Ausländer doppelt so häufig arbeitslos

Zuwanderer haben es nach wie vor deutlich schwerer als Deutsche, einen Job oder Ausbildungsplatz zu bekommen. Die Arbeitslosenquote von Ausländern war 2007 mit 20,3 Prozent etwa doppelt so hoch wie in der Gesamtbevölkerung.

Berlin - Das geht aus dem ersten Integrations-Indikatorenbericht hervor, mit dem sich das Kabinett gestern befasste.

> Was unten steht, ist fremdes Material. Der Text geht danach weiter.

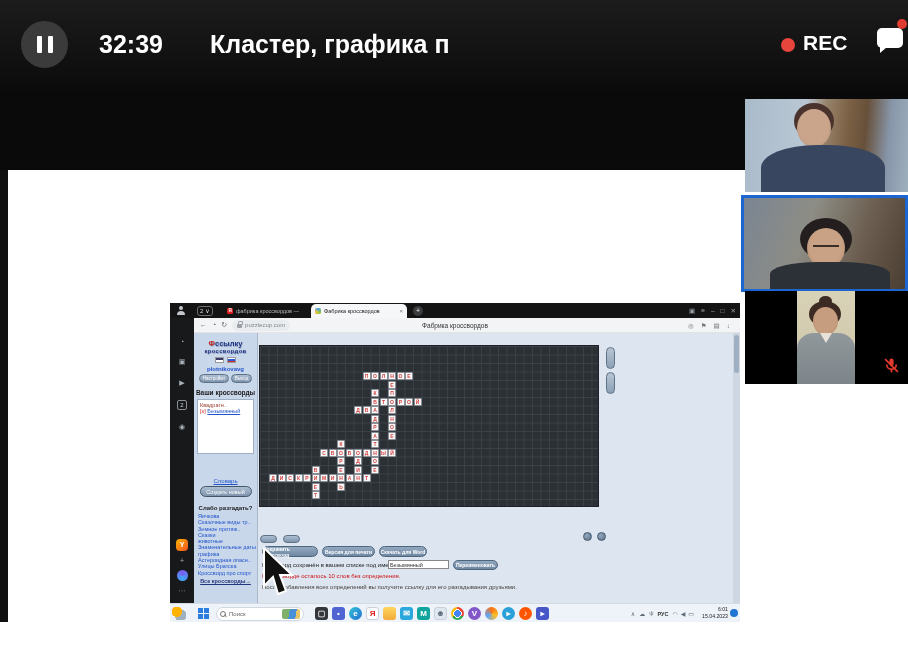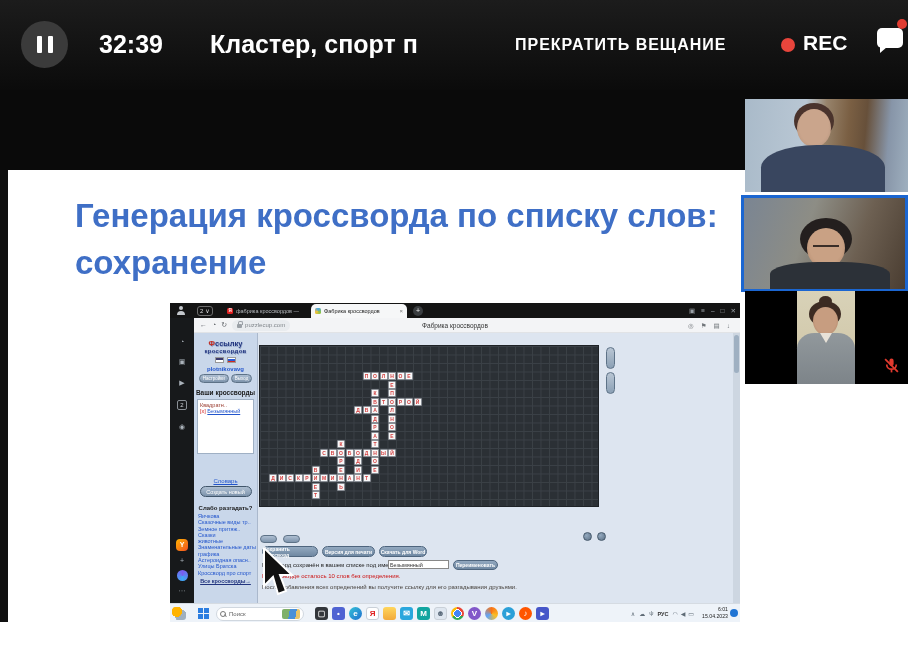--- a/index.html
+++ b/index.html
@@ -145,36 +145,31 @@
 <body>
 
 <div id="stage">
 
   <div class="topbar">
     <div class="pausebtn">
         <i></i>
         <i></i>
       </div>
     <div class="timer">32:39</div>
-    <div class="mtitle">Кластер, спорт п</div>
-    <div class="stopb">ПРЕКРАТИТЬ ВЕЩАНИЕ</div>
+    <div class="mtitle">Кластер, графика п</div>
     <div class="recdot" style="background: rgb(232, 69, 60);"></div>
     <div class="rectx">REC</div>
     <div class="chaticon"></div>
     <div class="chatdot"></div>
   </div>
 
   <div class="blackL"></div>
   <div class="blackR"></div>
   <div class="edgeL"></div>
 
-  <div class="slidetitle" style="color: rgb(63, 111, 198);">
-    <span>Генерация кроссворда по списку слов:</span><br>
-    <span>сохранение</span>
-  </div>
 
   <div class="shot">
     <div class="tabbar">
       <span class="pers">
           <i class="ph"></i>
           <i class="pb"></i>
         </span>
       <span class="tabcount">
         <span>2</span>
         <span>∨</span>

Darüber hinaus haben Migranten mit knapp 27 Prozent ein doppelt so hohes Risiko zu verarmen wie die Gesamtbevölkerung.

Insgesamt leben in Deutschland rund 15,3 Millionen Menschen mit Migrationshintergrund. Diese sind dem Bericht zufolge auch deutlich häufiger kriminell als der Durchschnittsbürger. Die Kriminalitätsquote habe 2007 bei 5,4 Prozent gelegen, in der Gesamtbevölkerung nur bei 2,7 Prozent.

Es gibt dem Bericht zufolge auch positive Entwicklungen, vor allem im Bildungsbereich. So sank die Zahl der ausländischen Schulabbrecher von 17,5 Prozent im Jahr 2005 auf 16,0 Prozent 2007. Bei den in Deutschland geborenen Kindern aus Zuwandererfamilien liegt der Anteil 2007 mit 2,2 Prozent bereits unter dem Niveau für die Gesamtbevölkerung (2,3 Prozent).

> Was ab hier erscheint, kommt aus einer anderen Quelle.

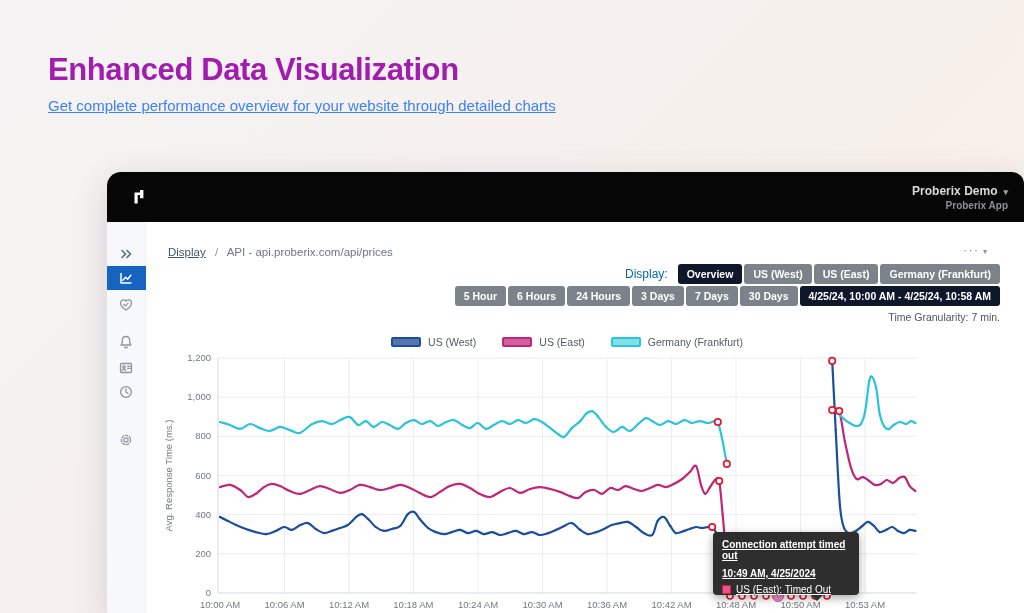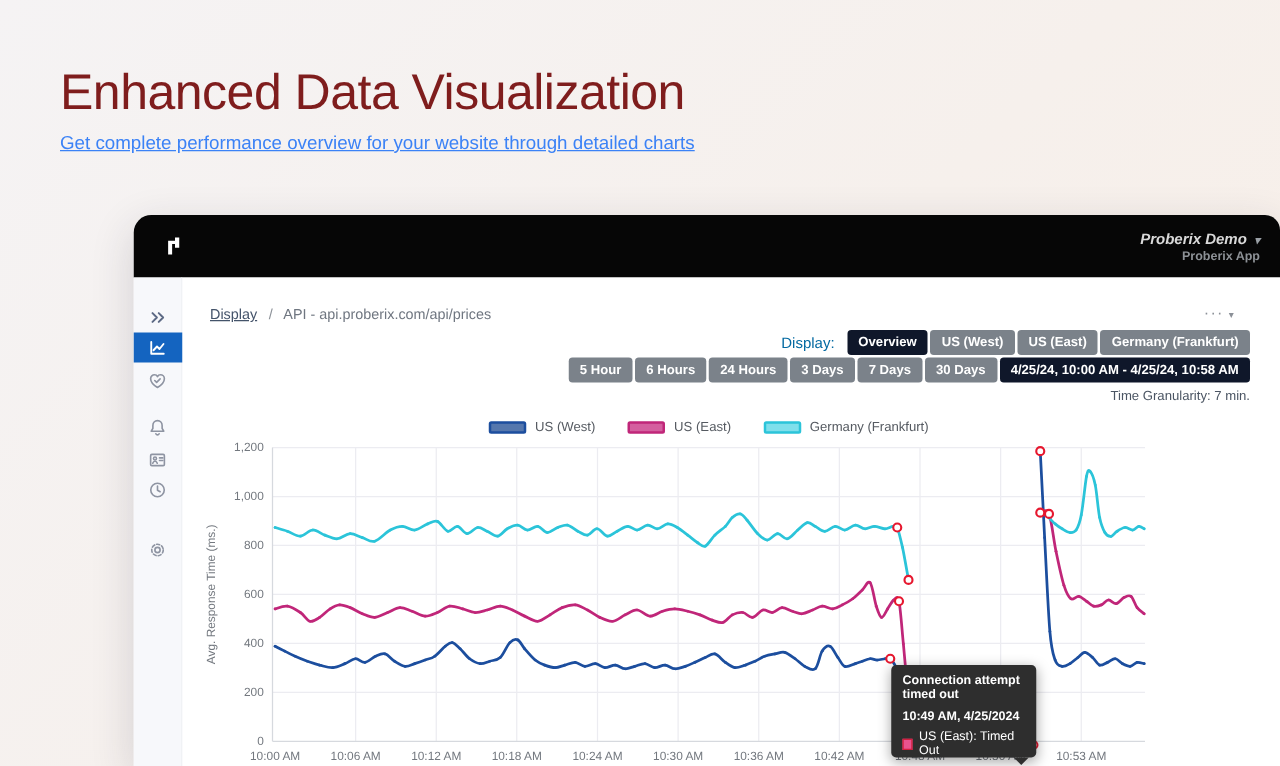--- a/index.html
+++ b/index.html
@@ -4,31 +4,31 @@
 <style>
   * { margin:0; padding:0; box-sizing:border-box; }
   html,body { width:1024px; height:613px; overflow:hidden; }
   body {
     font-family:"Liberation Sans", sans-serif;
     background:linear-gradient(135deg,#f5f3f4 0%,#f6f0ec 55%,#f8efe8 100%);
     position:relative;
   }
   
   .hero { position:absolute; left:48px; top:52px; }
-  .hero h1 { font-size:40px; font-weight:400; color:#7f1d1d; letter-spacing:-0.4px; }
+  .hero h1 { font-size:31px; font-weight:700; color:#a21caf; letter-spacing:-0.4px; }
   .hero p { font-size:15px; color:#3b82f6; margin-top:9px;text-decoration:underline; }
 
   
   .app-window { position:absolute; left:107px; top:172px; width:917px; height:441px;
     background:#fff; border-radius:14px 12px 0 0; box-shadow:0 10px 34px rgba(40,40,60,.16); }
   .app-header { height:50px; background:#060606; border-radius:14px 12px 0 0;
     display:flex; align-items:center; padding:0 16px 0 22px; }
   .logo { flex:0 0 auto; }
   .account { margin-left:auto; text-align:right; cursor:pointer; }
-  .acc-top { font-size:12px; font-weight:700; color:#d9d9d9;font-style:italic; }
+  .acc-top { font-size:12px; font-weight:700; color:#d9d9d9; }
   .acc-top .caret { color:#9aa0a6; font-size:9px; margin-left:6px; }
   .acc-sub { font-size:10px; color:#8d9196; margin-top:2px;font-weight:bold; }
 
   .app-body { position:relative; height:391px; }
   .sidebar { position:absolute; left:0; top:0; width:39px; height:100%;
     background:#f7f8fb; border-right:1px solid #eef0f4;
     display:flex; flex-direction:column; align-items:center; }
   .side-item { width:39px; height:24px; display:flex; align-items:center; justify-content:center; cursor:pointer; }
   .side-item svg { stroke:#8e94a2; fill:none; stroke-width:1.3; stroke-linecap:round; stroke-linejoin:round; }
   .si-chevron { height:22px; margin-top:21px; }
@@ -61,21 +61,21 @@
 
   .legend { position:absolute; left:72px; top:114px; width:698px;
     display:flex; justify-content:center; gap:26px; font-size:10.5px; color:#555a61; }
   .legend-item { display:flex; align-items:center; cursor:pointer; }
   .legend-swatch { width:30px; height:10px; border-radius:2px; margin-right:7px; border:2px solid; }
 
   .chart-svg { position:absolute; left:14px; top:126px; }
   .tick { font-family:"Liberation Sans",sans-serif; font-size:9.5px; fill:#73787f; }
 
   .tooltip { position:absolute; left:567px; top:310px; background:#2e2e2e; color:#fff;
-    border-radius:4px; padding:7px 9px 0; width:116px; box-shadow:0 3px 10px rgba(0,0,0,.35); z-index:5; }
+    border-radius:4px; padding:7px 9px 0; width:146px; box-shadow:0 3px 10px rgba(0,0,0,.35); z-index:5;text-decoration:underline; }
   .tooltip:after { content:""; position:absolute; left:98px; bottom:-6px;
     border:6px solid transparent; border-top-color:#2e2e2e; border-bottom:none; }
   .tt-title { font-size:10px; font-weight:700; margin-bottom:7px; }
   .tt-date { font-size:10px; font-weight:700; margin-bottom:5px; }
   .tt-row { display:flex; align-items:center; font-size:10px; }
   .tt-swatch { width:9px; height:9px; margin-right:5px; border:1.5px solid; }
 </style>
 </head>
 <body>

Migranten, die in Deutschland geboren wurden, sind fast genauso häufig ehrenamtlich tätig wie Menschen ohne Migrationshintergrund. Außerdem besitzen immer mehr von ihnen Wohneigentum. Der Bericht untersucht Stand und Verlauf der Integration von 2005 bis 2007. Er wurde vom Institut für Sozialforschung und Gesellschaftspolitik in Köln und vom Wissenschaftszentrum Berlin für Sozialforschung erstellt.